A separate $250,000 payment limit for CFAP 2 assists numerous livestock, dairy, and specialty crop operations that would otherwise not receive ANY additional payments under CFAP2 if the combined payment limit for CFAP 1 and CFAP 2 were limited to $250,000, USDA said. These producers have been — and are continuing to be — affected by the additional burdens and marketing costs imposed by Covid-19 and need assistance. In some of these specialty crop industries, USDA added, a lack of assistance to these large growers “could have significant ramifications for growers’ financial viability with resulting impacts on supply chains, prices, and product availability to consumers.” In addition, statements by members of Congress in letters to USDA and in the press make it clear that they intended for USDA to use $23.5 billion to ensure producers can adjust, even if the payments came in tranches. They expect USDA to provide a level of support that is responsive and in proportion to production, risk and losses. In the CARES Act, USDA noted, Congress could have — but did not — include any language to direct a single payment limit over all tranches of Covid-19 relief.

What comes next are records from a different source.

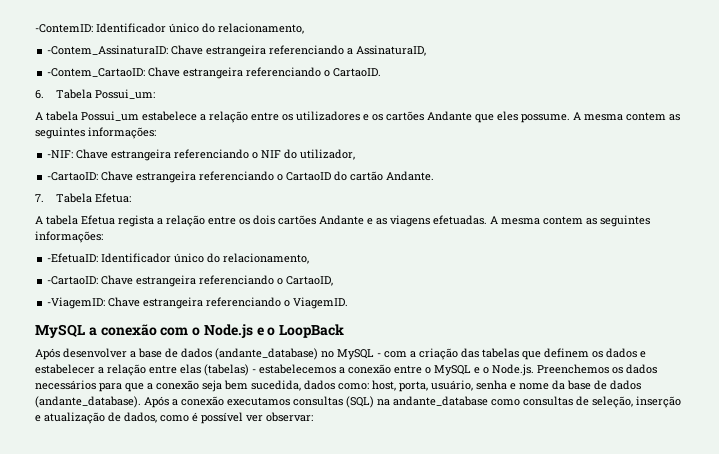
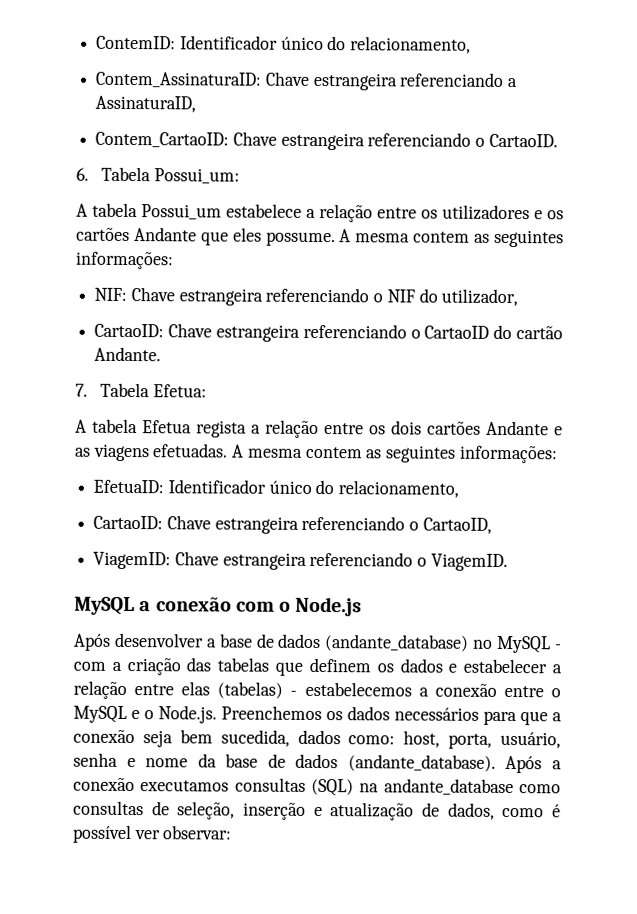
- -ContemID: Identificador único do relacionamento,
- -Contem_AssinaturaID: Chave estrangeira referenciando a AssinaturaID,
+ ContemID: Identificador único do relacionamento,
+ Contem_AssinaturaID: Chave estrangeira referenciando a AssinaturaID,
- -Contem_CartaoID: Chave estrangeira referenciando o CartaoID.
+ Contem_CartaoID: Chave estrangeira referenciando o CartaoID.
- -NIF: Chave estrangeira referenciando o NIF do utilizador,
+ NIF: Chave estrangeira referenciando o NIF do utilizador,
- -CartaoID: Chave estrangeira referenciando o CartaoID do cartão Andante.
+ CartaoID: Chave estrangeira referenciando o CartaoID do cartão Andante.
- -EfetuaID: Identificador único do relacionamento,
- -CartaoID: Chave estrangeira referenciando o CartaoID,
+ EfetuaID: Identificador único do relacionamento,
+ CartaoID: Chave estrangeira referenciando o CartaoID,
- -ViagemID: Chave estrangeira referenciando o ViagemID.
+ ViagemID: Chave estrangeira referenciando o ViagemID.
- MySQL a conexão com o Node.js e o LoopBack
+ MySQL a conexão com o Node.js

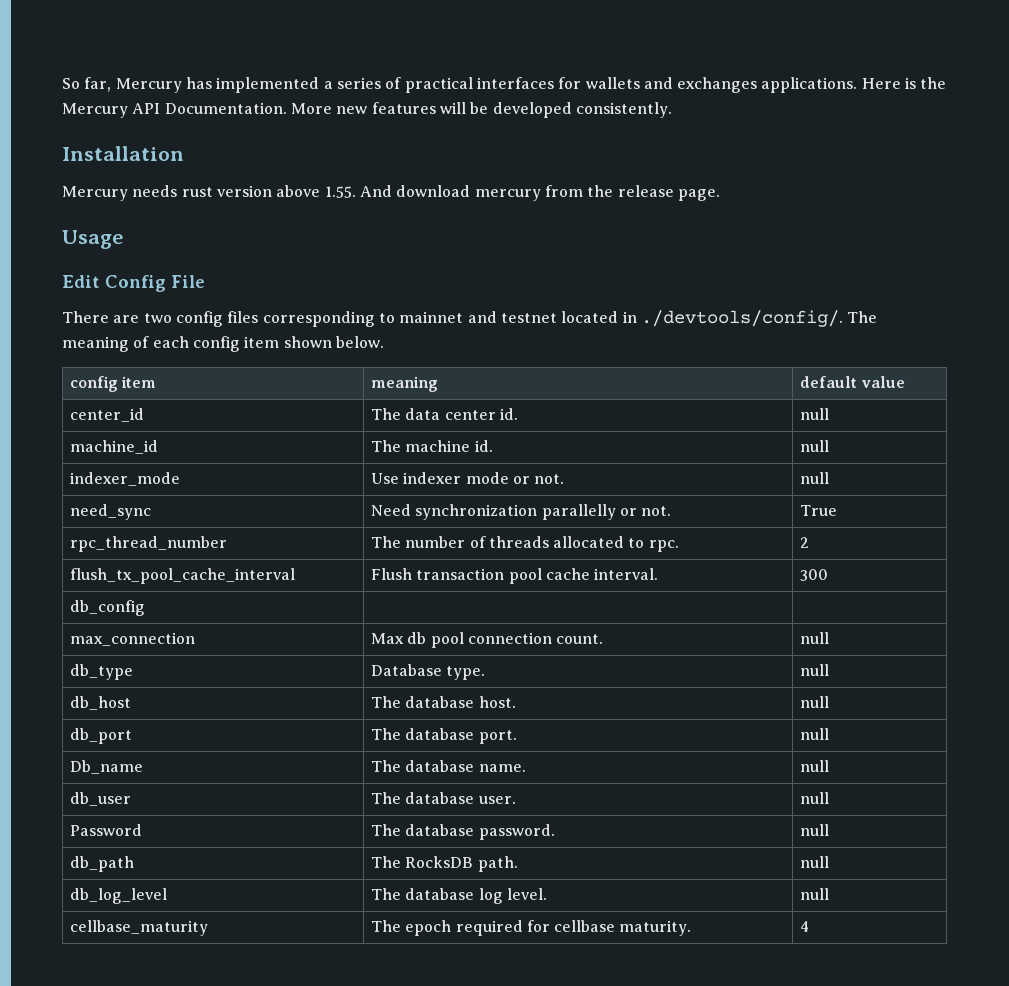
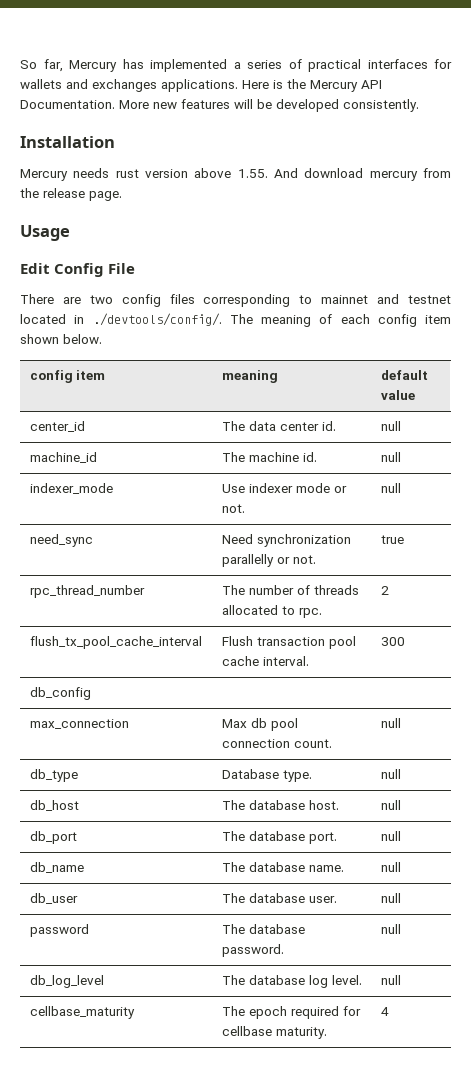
- need_sync | Need synchronization parallelly or not. | True
+ need_sync | Need synchronization parallelly or not. | true
- Db_name | The database name. | null
+ db_name | The database name. | null
- Password | The database password. | null
+ password | The database password. | null
- db_path | The RocksDB path. | null

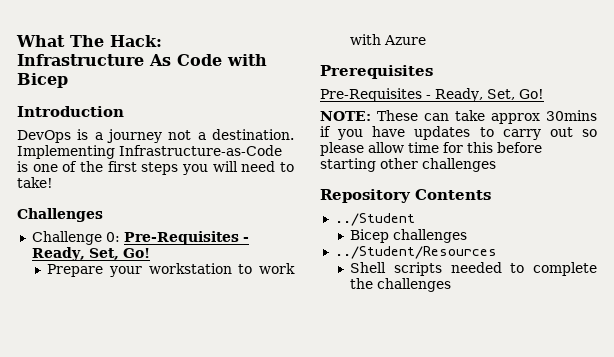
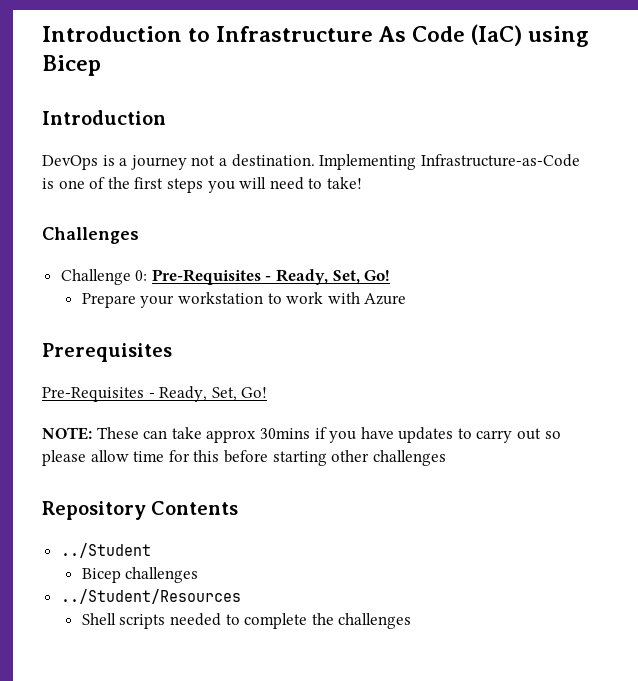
- What The Hack: Infrastructure As Code with Bicep
+ Introduction to Infrastructure As Code (IaC) using Bicep

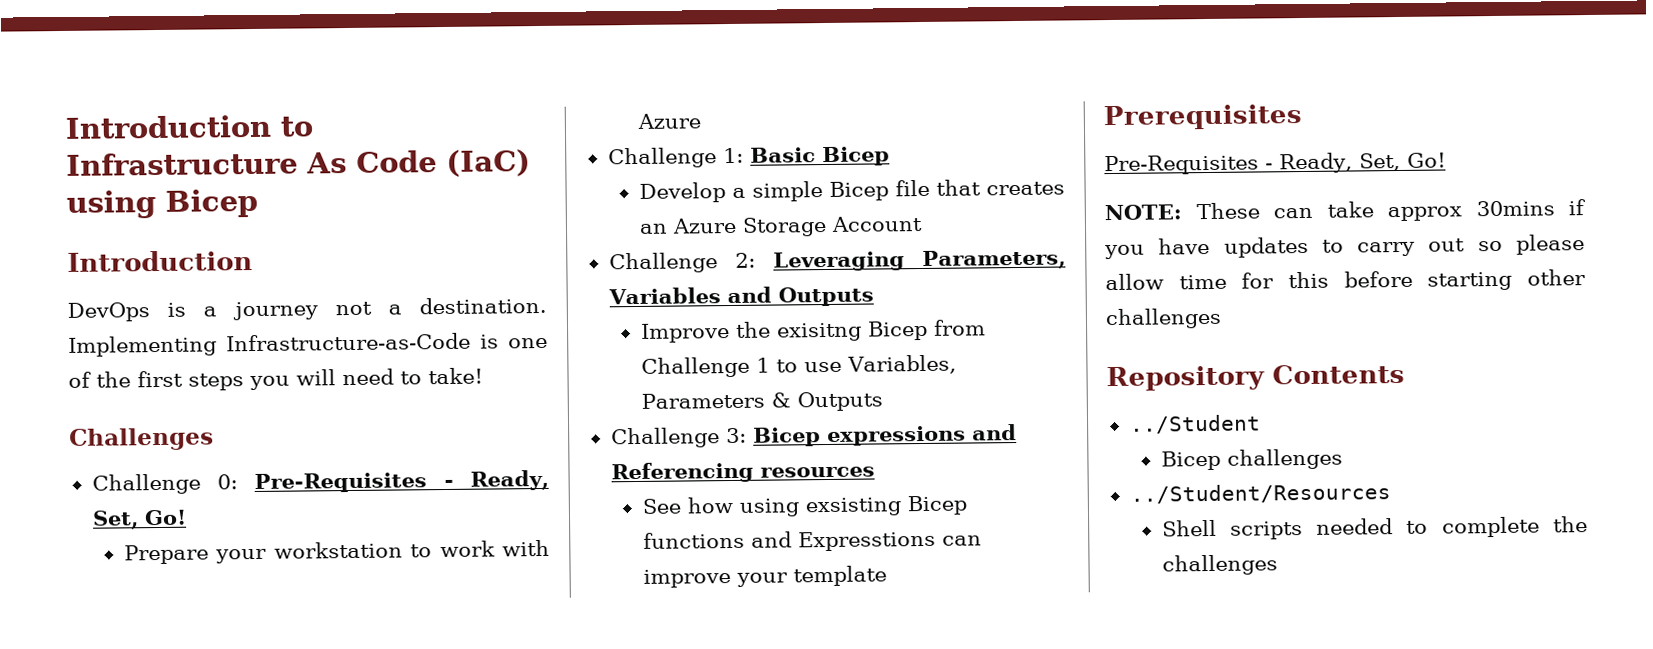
+ Challenge 1: Basic Bicep
+ Develop a simple Bicep file that creates an Azure Storage Account
+ Challenge 2: Leveraging Parameters, Variables and Outputs
+ Improve the exisitng Bicep from Challenge 1 to use Variables, Parameters & Outputs
+ Challenge 3: Bicep expressions and Referencing resources
+ See how using exsisting Bicep functions and Expresstions can improve your template

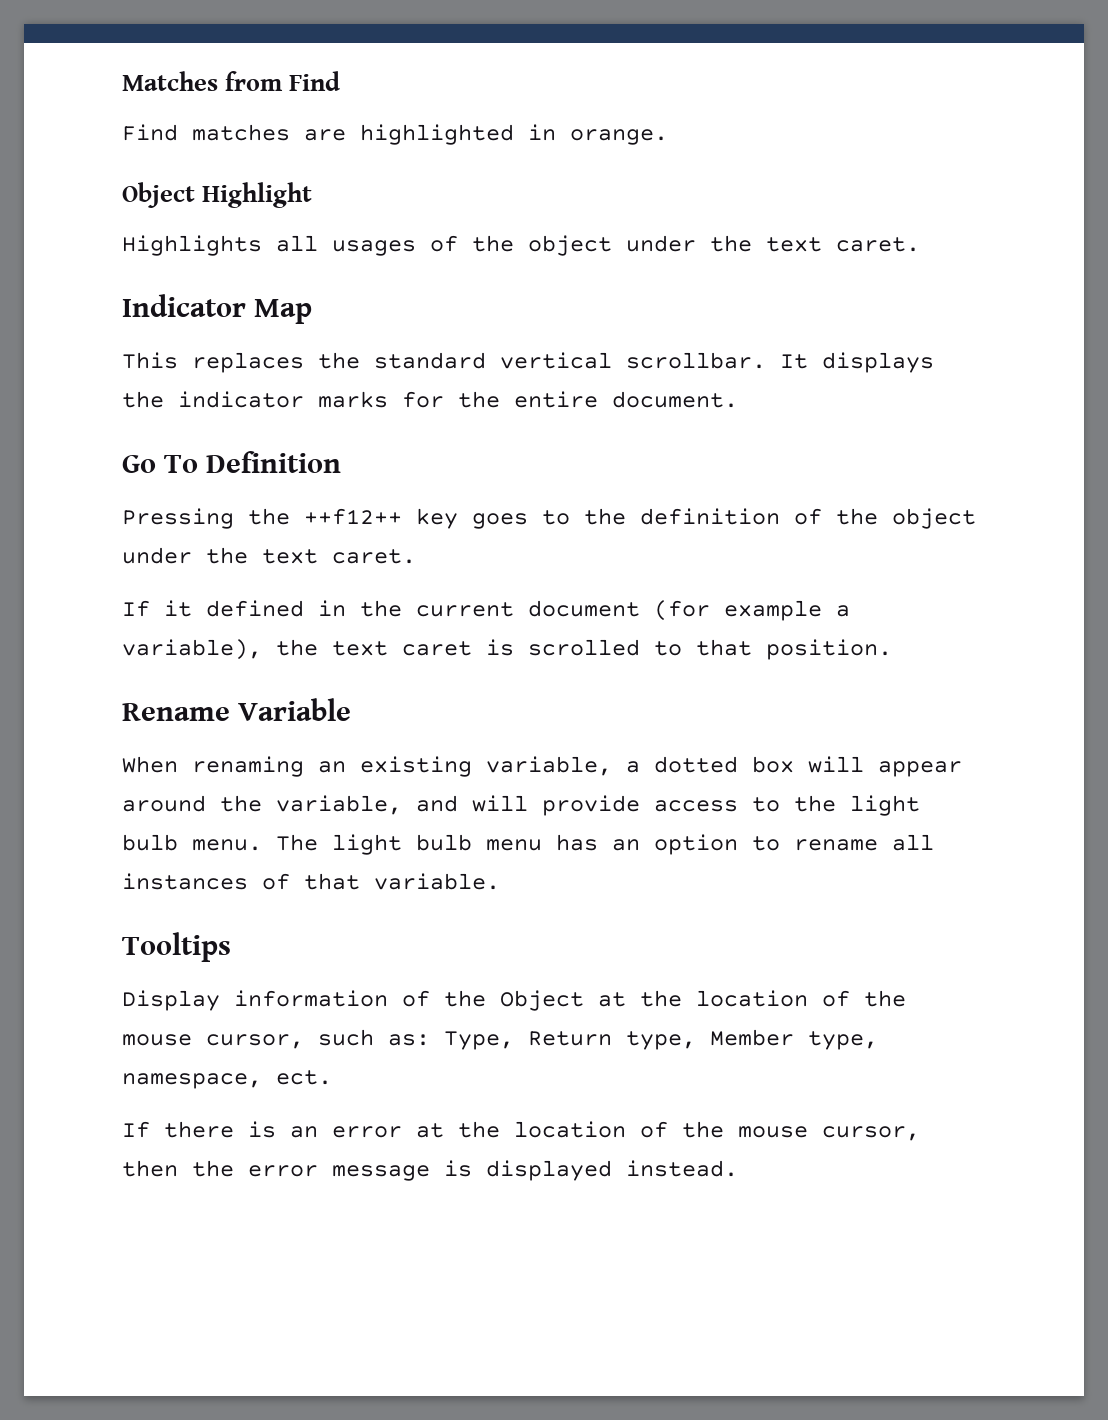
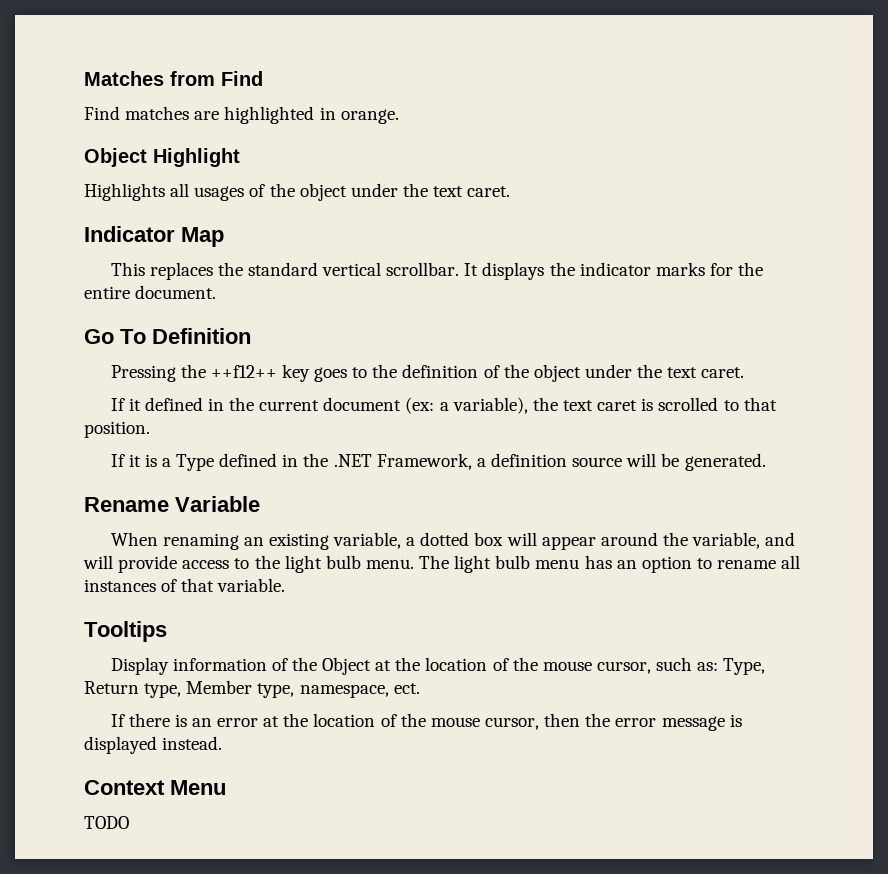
- If it defined in the current document (for example a variable), the text caret is scrolled to that position.
+ If it defined in the current document (ex: a variable), the text caret is scrolled to that position.
+ If it is a Type defined in the .NET Framework, a definition source will be generated.
+ Context Menu
+ TODO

In fact, USDA said it received a letter from 126 Members of Congress requesting that there be no payment limit for Covid-19 assistance.

 

Regarding Adjusted Gross Income (AGI), a person or legal entity is ineligible for CFAP 2 payments if the person’s or legal entity’s (including the legal entity’s members) AGI, using the average AGI for the 2016, 2017, and 2018 tax years, is more than $900,000 unless at least 75% of the person’s or legal entity’s average AGI is derived from farming, ranching, or forestry-related activities. If at least 75% of the person’s or legal entity’s average AGI is derived from farming, ranching, or forestry-related activities, the person or legal entity is subject to the payment limits discussed above.

 

The regulations in 7 CFR part 1400 Subpart E apply to the eligibility of foreign persons applying for CFAP 2. The regulations state that a lawful alien may receive a payment, loan, and benefit if that person is in lawful possession, through a lease or otherwise, of a farm.